What is this 'energy' is that people are extracting from their social environment? And why are we holding off judging extroversion against introversion?
I'm going to state for the record that introversion is best. Anybody who isn't introverted has no kind of mental life.
Every extrovert is an introvert in some way. I have seen introverts become extroverts in their comfort zones and have seen extroverts become introverts in a new and unfamiliar environment or situation.
That sums it up in my experience. The entire 'idea' of 'personality' is likely much more dynamic than static, despite the concerted efforts of 'social 'scientists'' attempting to justify their existence (as meaningful) - despite nearly a century of data (facts) to the contrary.
I always thought I was an introvert, but I never had this energy problem people are talking about after being social for a long period of time.
My problem was that I just couldn't get outside my comfort zone. After years of forcing myself outside my comfort zone (which many people don't or can't do), I don't really have a problem anymore.
One of the problems with being introverted is that you will probably get passed up for promotions at most companies. you need to be social to move up the ladder, even if you are a developer.
I remember reading a study done a few years back to figure out why many Asian Americans were being passed up for promotions in their work place, despite that they went to better schools and had many honors when they graduated compared to their white co-workers. Initially people thought discrimination was the biggest and only factor but the study showed that they tend to be more introverted and would not ask for a salary raise or a promotion as much as their white counterparts would. Success will not be handed to you in a silver platter in the corporate world, sometimes you just have to go out there and stake your claim.
Rather than extroversion being about whether a person is socially "energized" by groups or not, it's really about how much stimulus a person can accept before their brain starts feeling saturated. IE, it's less about the social aspect and more about being able to process stimuli in general. It's just that social gatherings tend to provide a lot more stimuli (people are complicated!)

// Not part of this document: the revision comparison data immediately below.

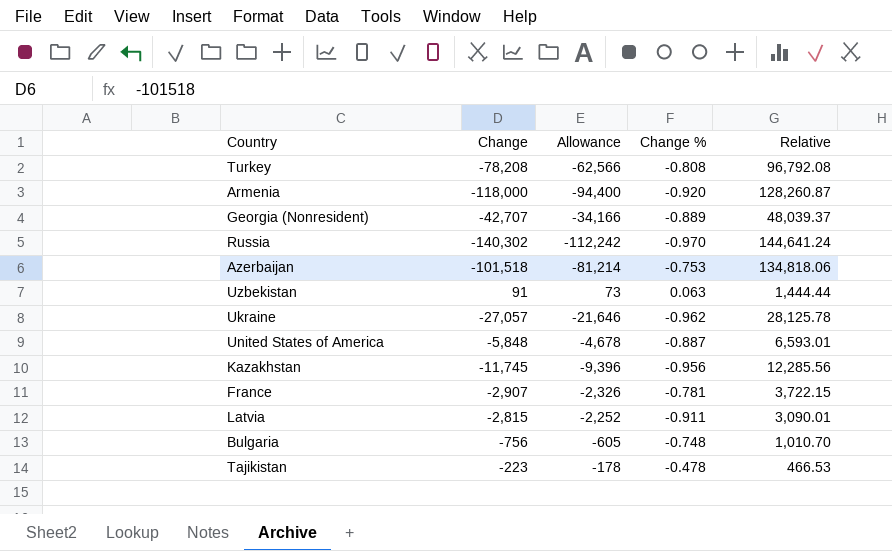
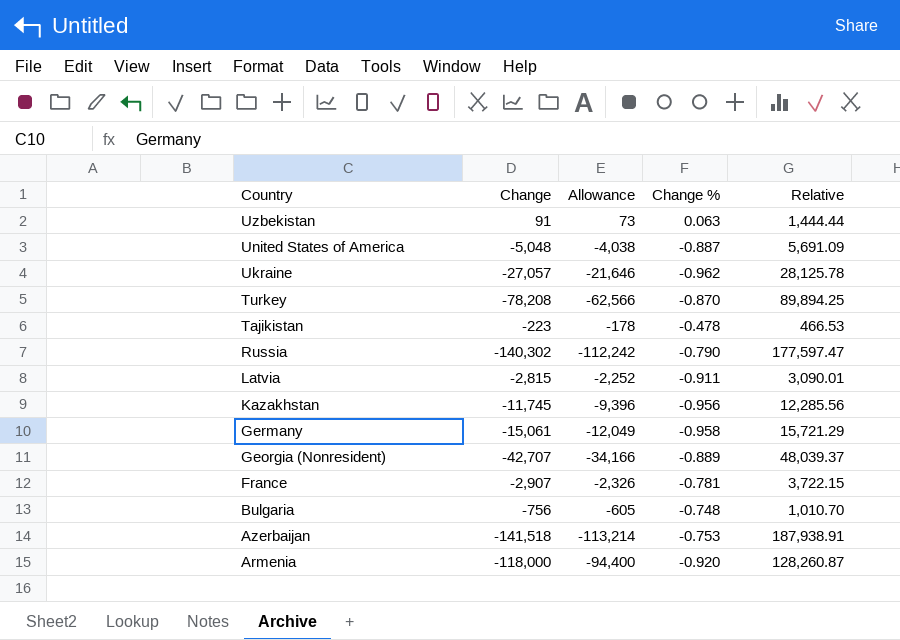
row order: none -> Country descending
United States of America | Change: -5,848 -> -5,048
United States of America | Allowance: -4,678 -> -4,038
United States of America | Relative: 6,593.01 -> 5,691.09
Turkey | Change %: -0.808 -> -0.870
Turkey | Relative: 96,792.08 -> 89,894.25
Russia | Change %: -0.970 -> -0.790
Russia | Relative: 144,641.24 -> 177,597.47
row Germany: none -> -15,061 | -12,049 | -0.958 | 15,721.29
Azerbaijan | Change: -101,518 -> -141,518
Azerbaijan | Allowance: -81,214 -> -113,214
Azerbaijan | Relative: 134,818.06 -> 187,938.91

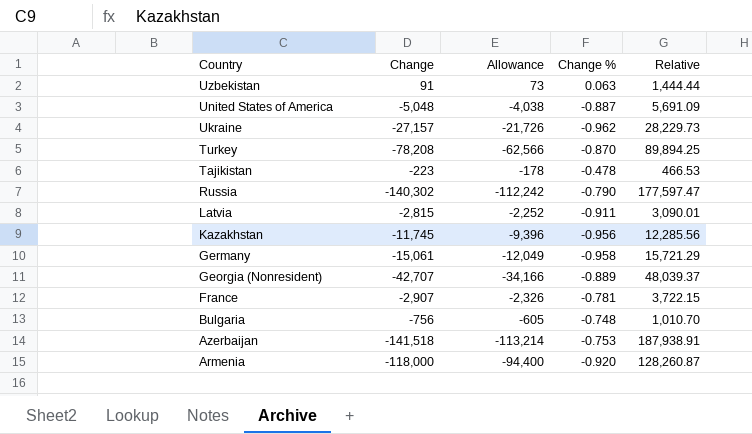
Ukraine | Change: -27,057 -> -27,157
Ukraine | Allowance: -21,646 -> -21,726
Ukraine | Relative: 28,125.78 -> 28,229.73

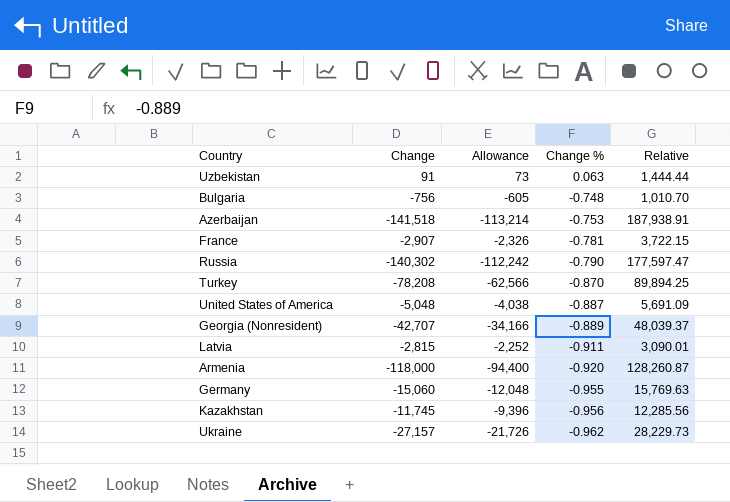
row order: Country descending -> Change % descending
row Tajikistan: -223 | -178 | -0.478 | 466.53 -> none
Germany | Change: -15,061 -> -15,060
Germany | Allowance: -12,049 -> -12,048
Germany | Change %: -0.958 -> -0.955
Germany | Relative: 15,721.29 -> 15,769.63

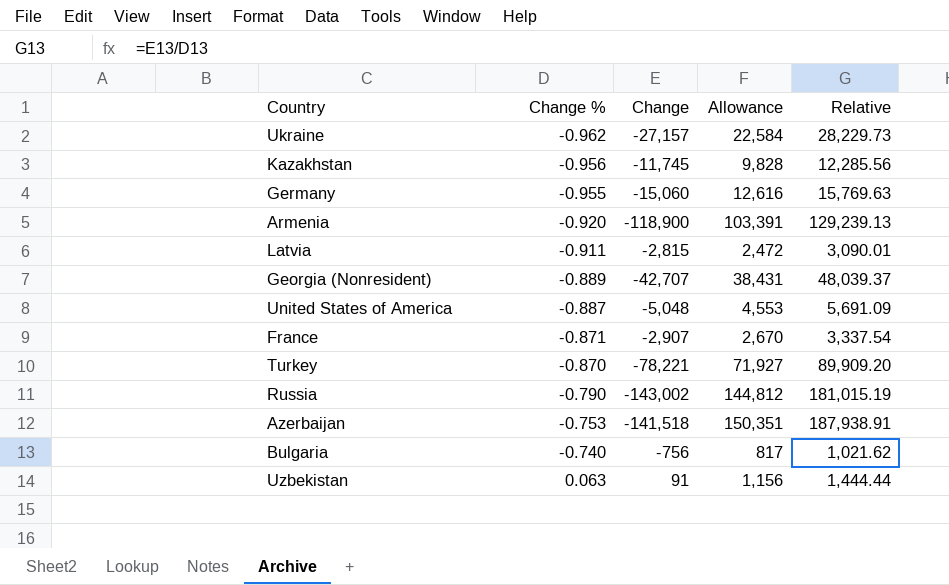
row order: Change % descending -> Change % ascending
column Change % | position: 4 -> 2
column Allowance | formula: [Change] * 0.8 -> [Relative] * 0.8
Armenia | Change: -118,000 -> -118,900
Armenia | Relative: 128,260.87 -> 129,239.13
France | Change %: -0.781 -> -0.871
France | Relative: 3,722.15 -> 3,337.54
Turkey | Change: -78,208 -> -78,221
Turkey | Relative: 89,894.25 -> 89,909.20
Russia | Change: -140,302 -> -143,002
Russia | Relative: 177,597.47 -> 181,015.19
Bulgaria | Change %: -0.748 -> -0.740
Bulgaria | Relative: 1,010.70 -> 1,021.62

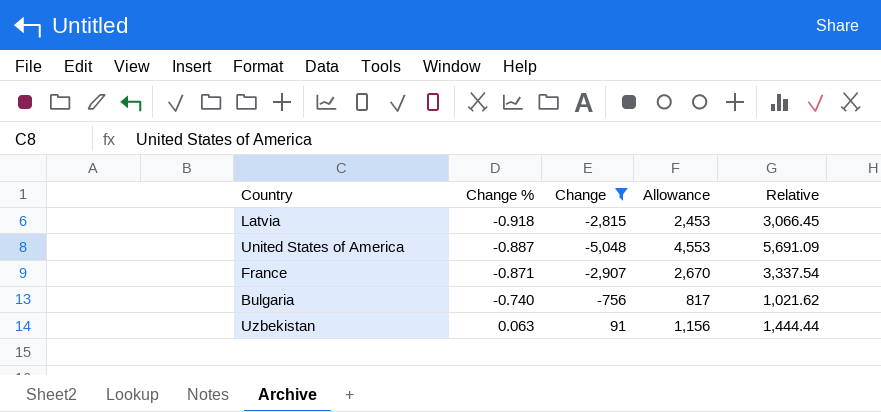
filter: none -> Change >= -5,048
Latvia | Change %: -0.911 -> -0.918
Latvia | Allowance: 2,472 -> 2,453
Latvia | Relative: 3,090.01 -> 3,066.45

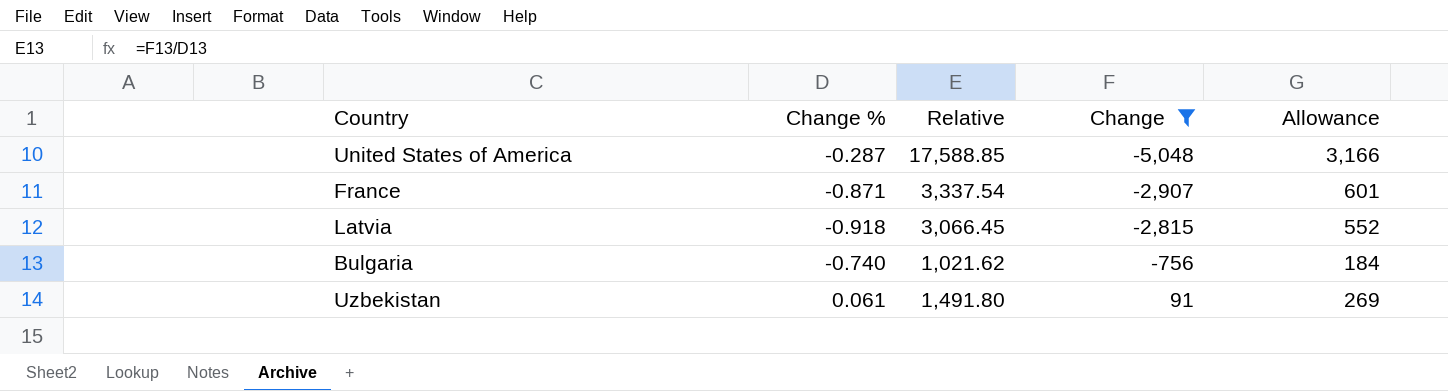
row order: Change % ascending -> Change ascending
column Relative | position: 5 -> 3
column Allowance | formula: [Relative] * 0.8 -> [Relative] * 0.18
United States of America | Change %: -0.887 -> -0.287
United States of America | Relative: 5,691.09 -> 17,588.85
Uzbekistan | Change %: 0.063 -> 0.061
Uzbekistan | Relative: 1,444.44 -> 1,491.80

In this model, an introverted person is simply a person that becomes saturated much more easily; and the reason they dislike crowds and other large gatherings is just because the amount of possible inputs are tremendous and need to be kept track of. An extroverted person might feel more comfortable in these situations, either because they can process more stimuli, or more likely in my opinion, because they're less sensitive to those stimuli. (I don't think it's a coincidence that a lot of the introverted people I know tend to pick up on subtle social cues a lot more readily than extroverts, and also tend to emit more subtle cues).

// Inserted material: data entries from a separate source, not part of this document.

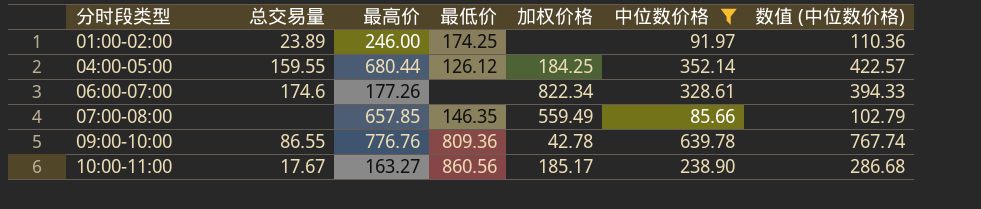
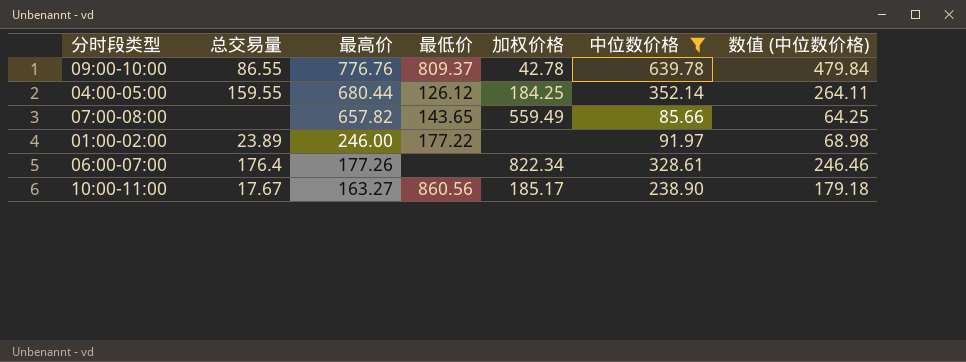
row order: 分时段类型 ascending -> 最高价 descending
column 数值 (中位数价格) | formula: [中位数价格] * 1.2 -> [中位数价格] * 0.75
09:00-10:00 | 最低价: 809.36 -> 809.37
07:00-08:00 | 最高价: 657.85 -> 657.82
07:00-08:00 | 最低价: 146.35 -> 143.65
01:00-02:00 | 最低价: 174.25 -> 177.22
06:00-07:00 | 总交易量: 174.6 -> 176.4

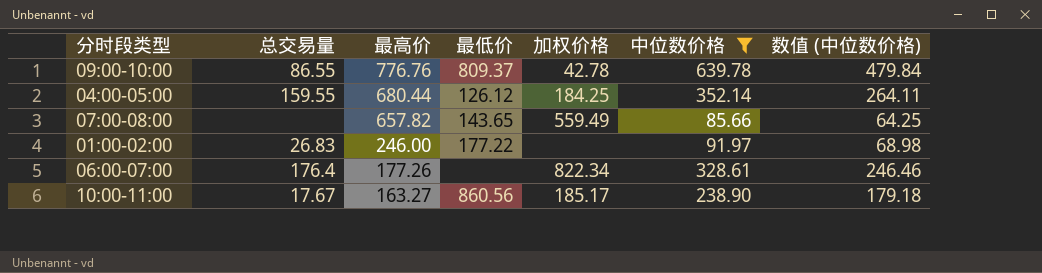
01:00-02:00 | 总交易量: 23.89 -> 26.83

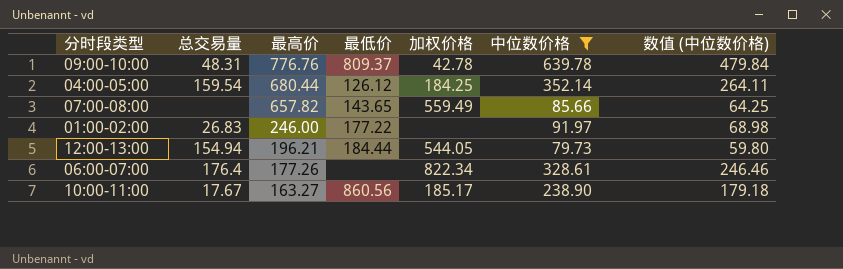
09:00-10:00 | 总交易量: 86.55 -> 48.31
04:00-05:00 | 总交易量: 159.55 -> 159.54
row 12:00-13:00: none -> 154.94 | 196.21 | 184.44 | 544.05 | 79.73 | 59.80

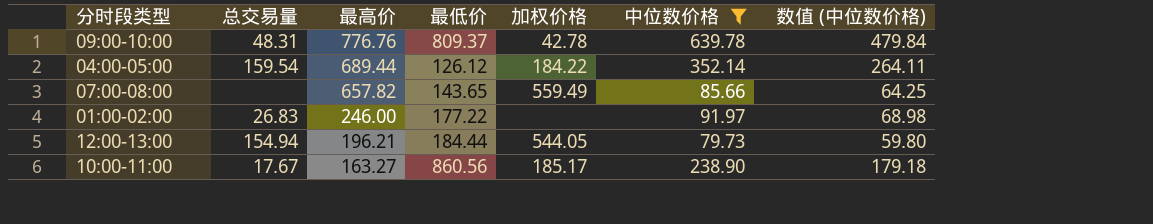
row 06:00-07:00: 176.4 | 177.26 | none | 822.34 | 328.61 | 246.46 -> none
04:00-05:00 | 最高价: 680.44 -> 689.44
04:00-05:00 | 加权价格: 184.25 -> 184.22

As a person that's probably moderately introverted, thinking of it in terms of "saturation" feels more natural to me. If I'm in a large group I don't so much feel a loss of energy (unless I'm trying hard to be extra friendly); if anything, when I reach a saturation point I'm at a higher energy level, I'm just sort of "full".
I wish I could remember where I first read about this way of thinking about it though and give some sources.